§ **What you need to do**
Set down each entry below exactly as written, keeping the pictures out.

** Information provided follows **

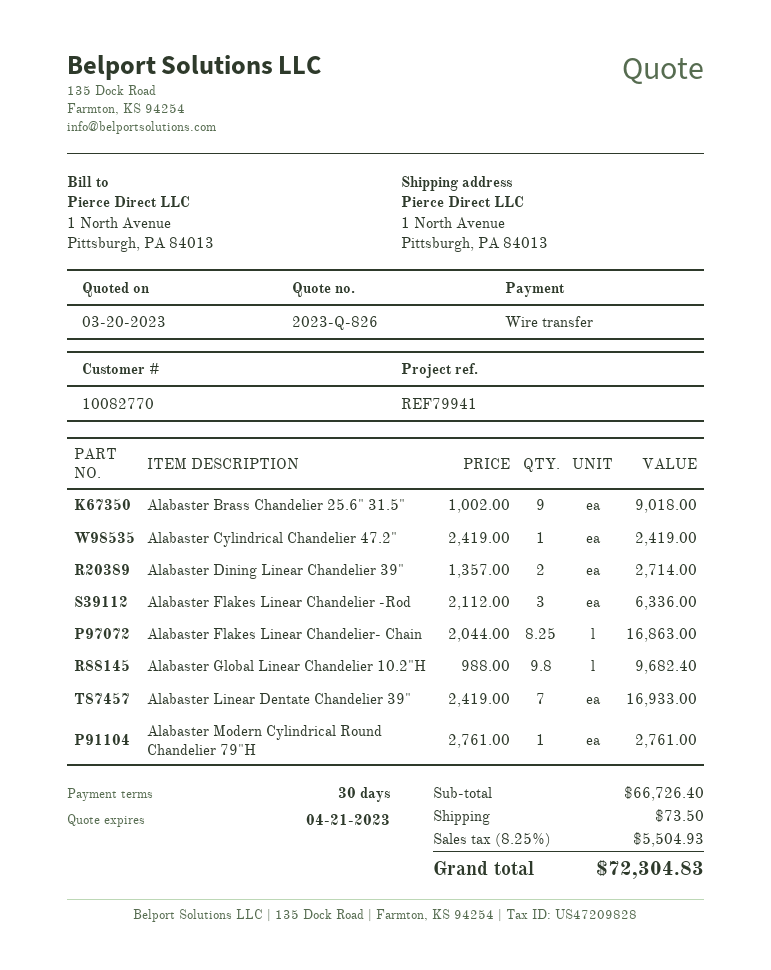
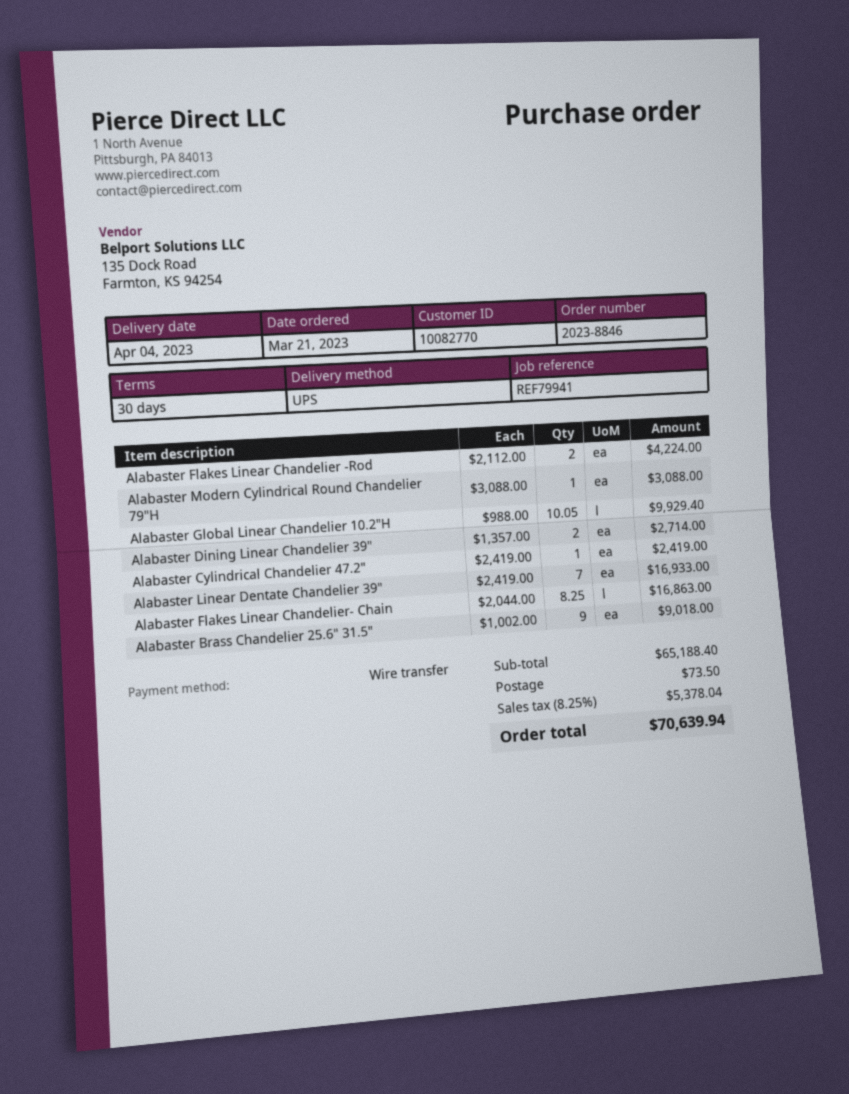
Alabaster Flakes Linear Chandelier -Rod: 3 x 2112.00 = 6336.00 -> 2 x 2112.00 = 4224.00
Alabaster Global Linear Chandelier 10.2"H: 9.8 x 988.00 = 9682.40 -> 10.05 x 988.00 = 9929.40
Alabaster Modern Cylindrical Round Chandelier 79"H: 1 x 2761.00 = 2761.00 -> 1 x 3088.00 = 3088.00
subtotal: 66726.40 -> 65188.40
tax: 8.25% = 5504.93 -> 8.25% = 5378.04
total: 72304.83 -> 70639.94

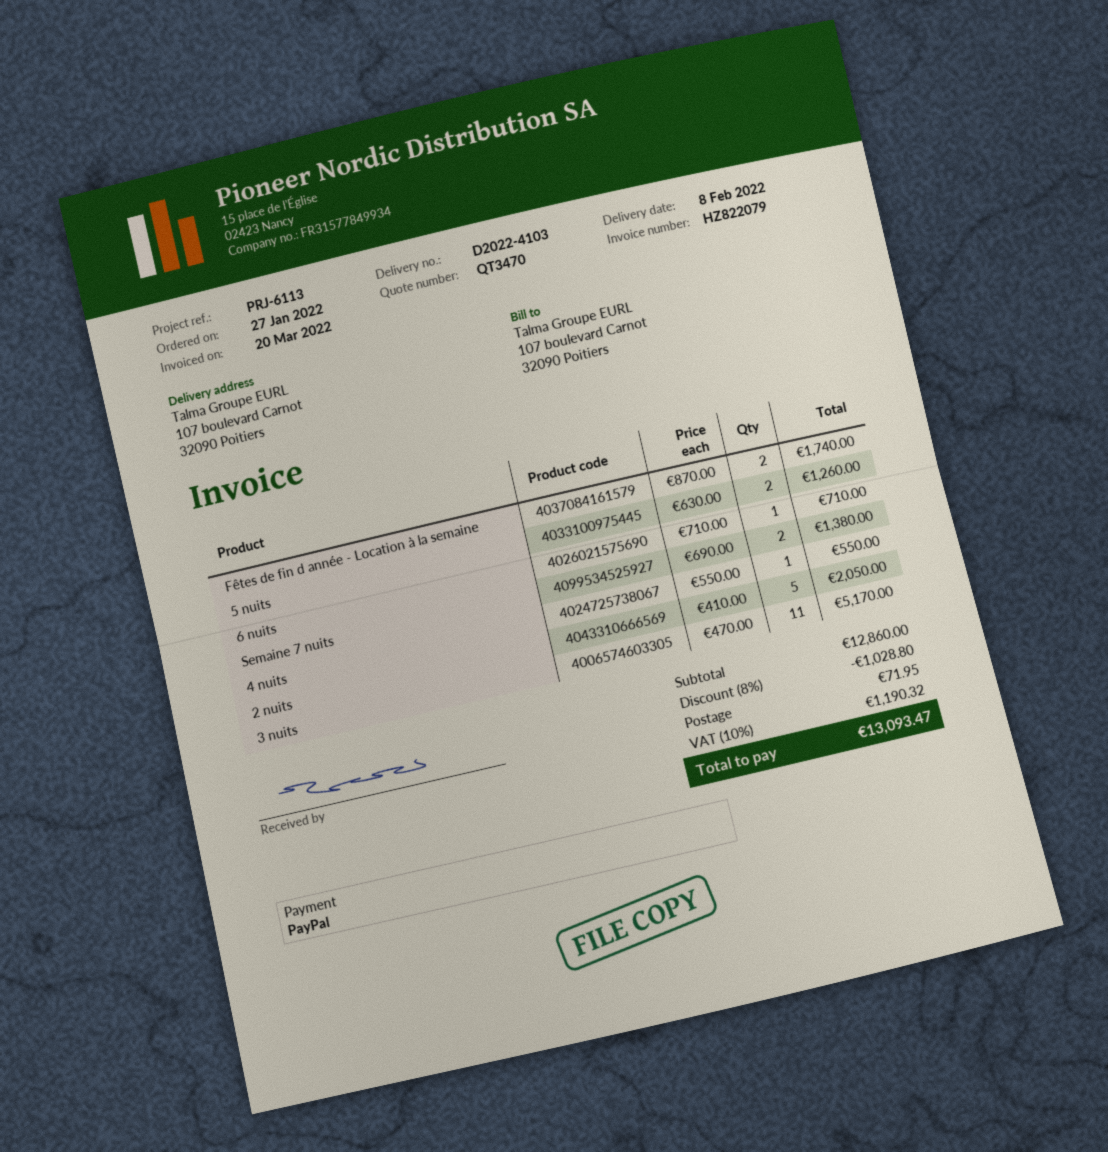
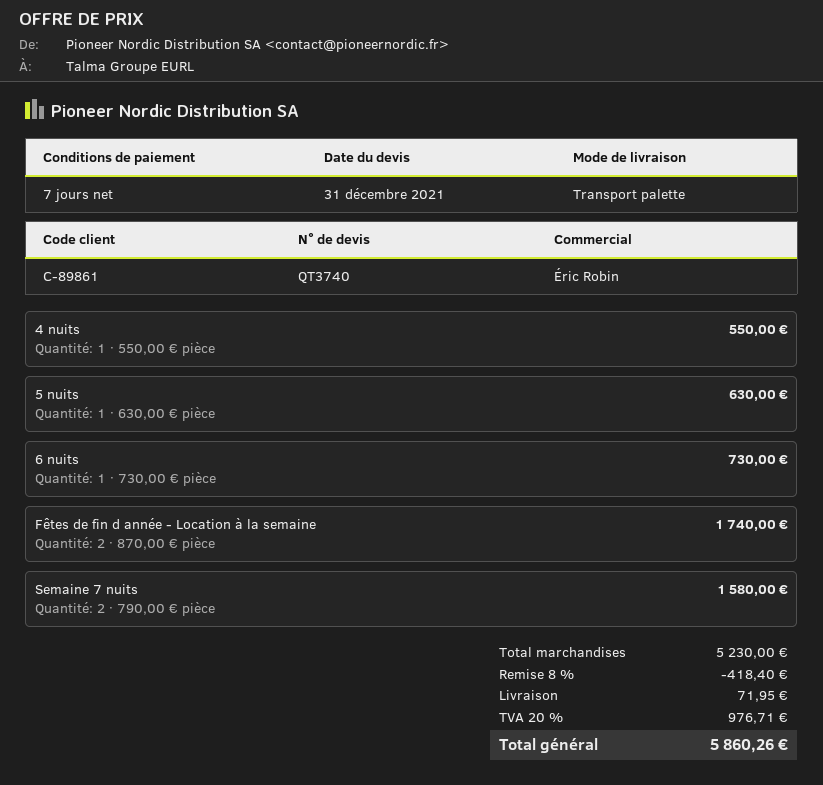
quote number: QT3470 -> QT3740
5 nuits: 2 x 630.00 = 1260.00 -> 1 x 630.00 = 630.00
6 nuits: 1 x 710.00 = 710.00 -> 1 x 730.00 = 730.00
Semaine 7 nuits: 2 x 690.00 = 1380.00 -> 2 x 790.00 = 1580.00
2 nuits: 5 x 410.00 = 2050.00 -> none
3 nuits: 11 x 470.00 = 5170.00 -> none
subtotal: 12860.00 -> 5230.00
discount: 8% = 1028.80 -> 8% = 418.40
tax: 10% = 1190.32 -> 20% = 976.71
total: 13093.47 -> 5860.26

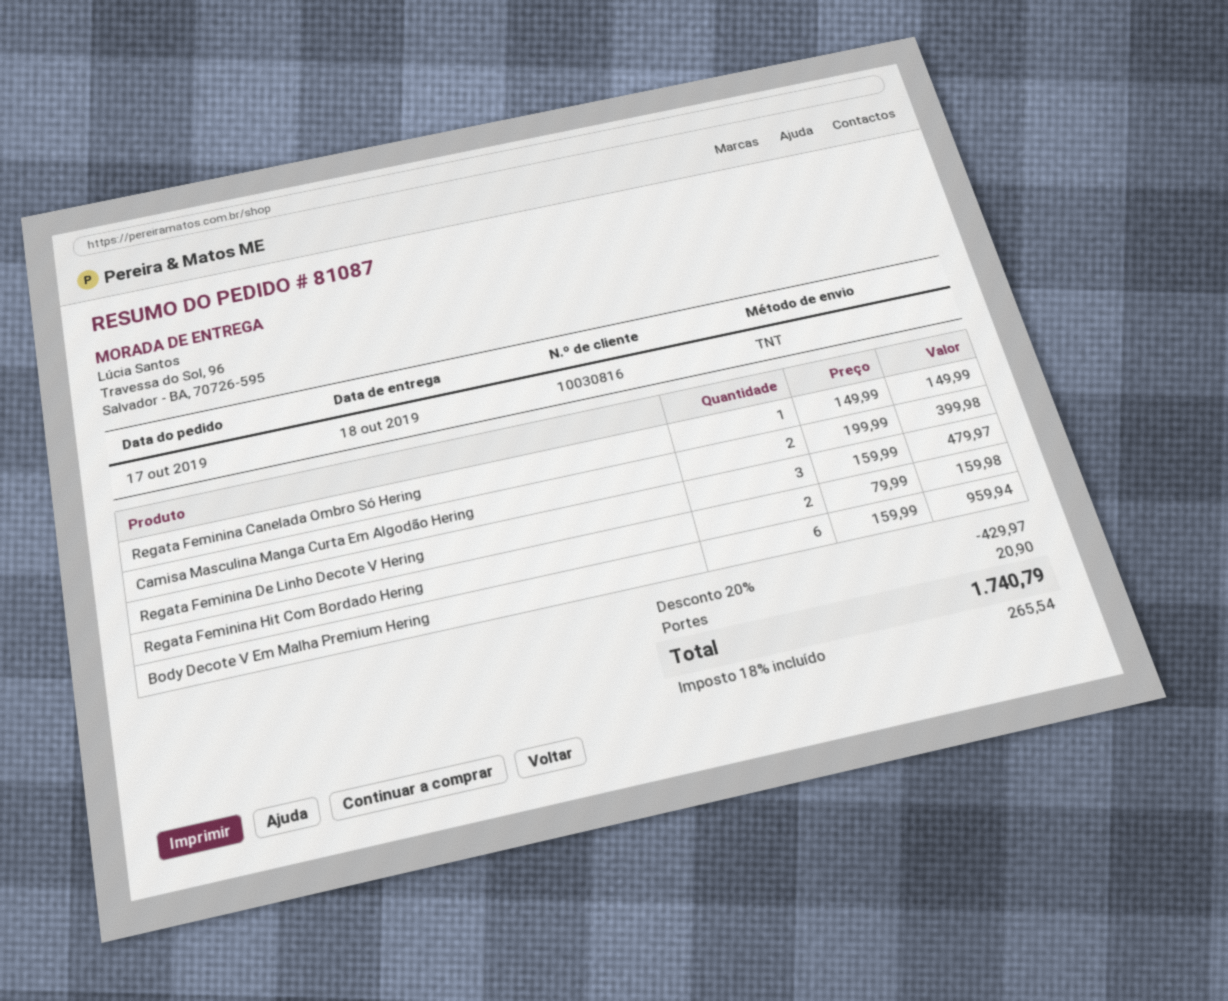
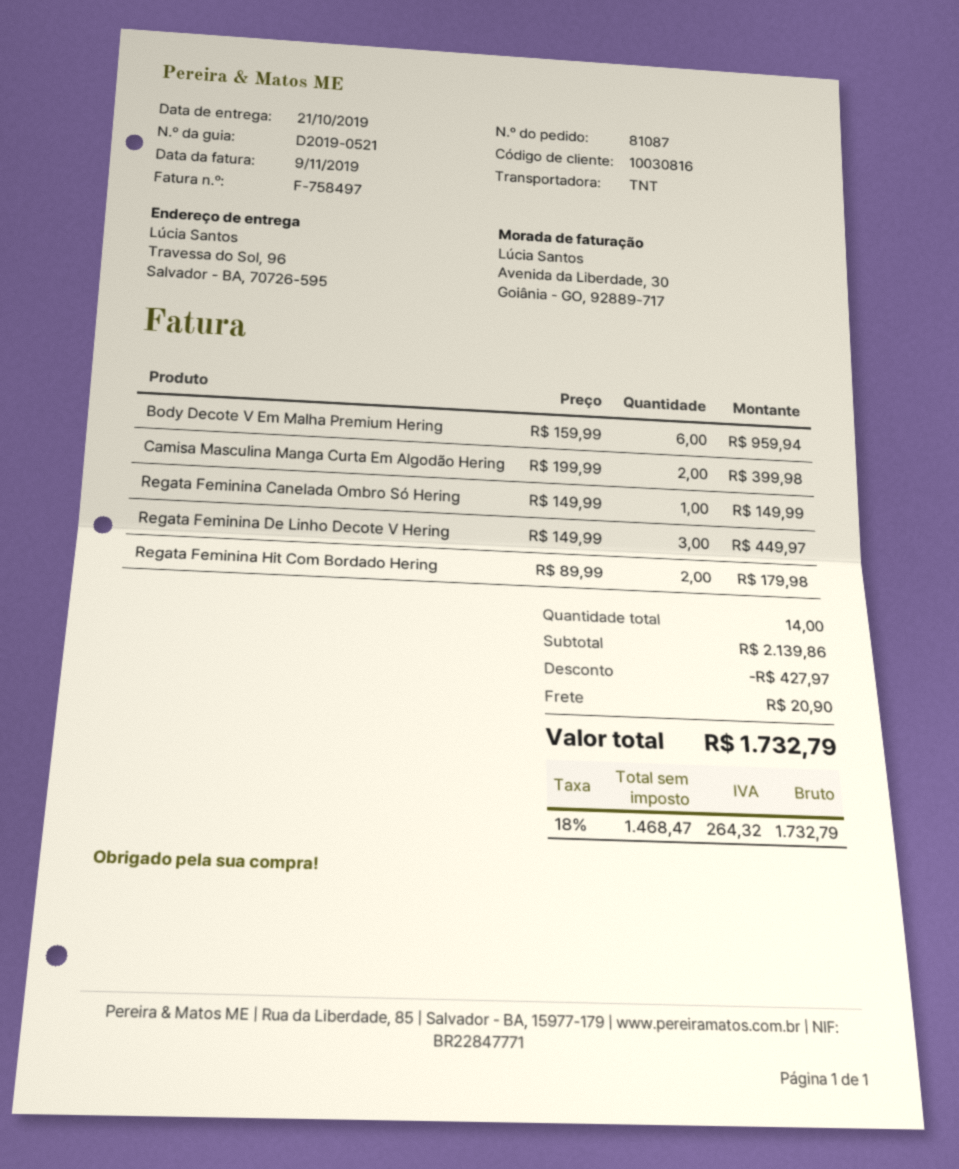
delivery date: 2019-10-18 -> 2019-10-21
Regata Feminina De Linho Decote V Hering: 3 x 159.99 = 479.97 -> 3 x 149.99 = 449.97
Regata Feminina Hit Com Bordado Hering: 2 x 79.99 = 159.98 -> 2 x 89.99 = 179.98
discount: 429.97 -> 427.97
tax: 18% = 265.54 -> 18% = 264.32
total: 1740.79 -> 1732.79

** End of Information provided **

§ **Output of the task**
Alabaster Flakes Linear Chandelier -Rod: 3 x 2112.00 = 6336.00 -> 2 x 2112.00 = 4224.00
Alabaster Global Linear Chandelier 10.2"H: 9.8 x 988.00 = 9682.40 -> 10.05 x 988.00 = 9929.40
Alabaster Modern Cylindrical Round Chandelier 79"H: 1 x 2761.00 = 2761.00 -> 1 x 3088.00 = 3088.00
subtotal: 66726.40 -> 65188.40
tax: 8.25% = 5504.93 -> 8.25% = 5378.04
total: 72304.83 -> 70639.94

quote number: QT3470 -> QT3740
5 nuits: 2 x 630.00 = 1260.00 -> 1 x 630.00 = 630.00
6 nuits: 1 x 710.00 = 710.00 -> 1 x 730.00 = 730.00
Semaine 7 nuits: 2 x 690.00 = 1380.00 -> 2 x 790.00 = 1580.00
2 nuits: 5 x 410.00 = 2050.00 -> none
3 nuits: 11 x 470.00 = 5170.00 -> none
subtotal: 12860.00 -> 5230.00
discount: 8% = 1028.80 -> 8% = 418.40
tax: 10% = 1190.32 -> 20% = 976.71
total: 13093.47 -> 5860.26

delivery date: 2019-10-18 -> 2019-10-21
Regata Feminina De Linho Decote V Hering: 3 x 159.99 = 479.97 -> 3 x 149.99 = 449.97
Regata Feminina Hit Com Bordado Hering: 2 x 79.99 = 159.98 -> 2 x 89.99 = 179.98
discount: 429.97 -> 427.97
tax: 18% = 265.54 -> 18% = 264.32
total: 1740.79 -> 1732.79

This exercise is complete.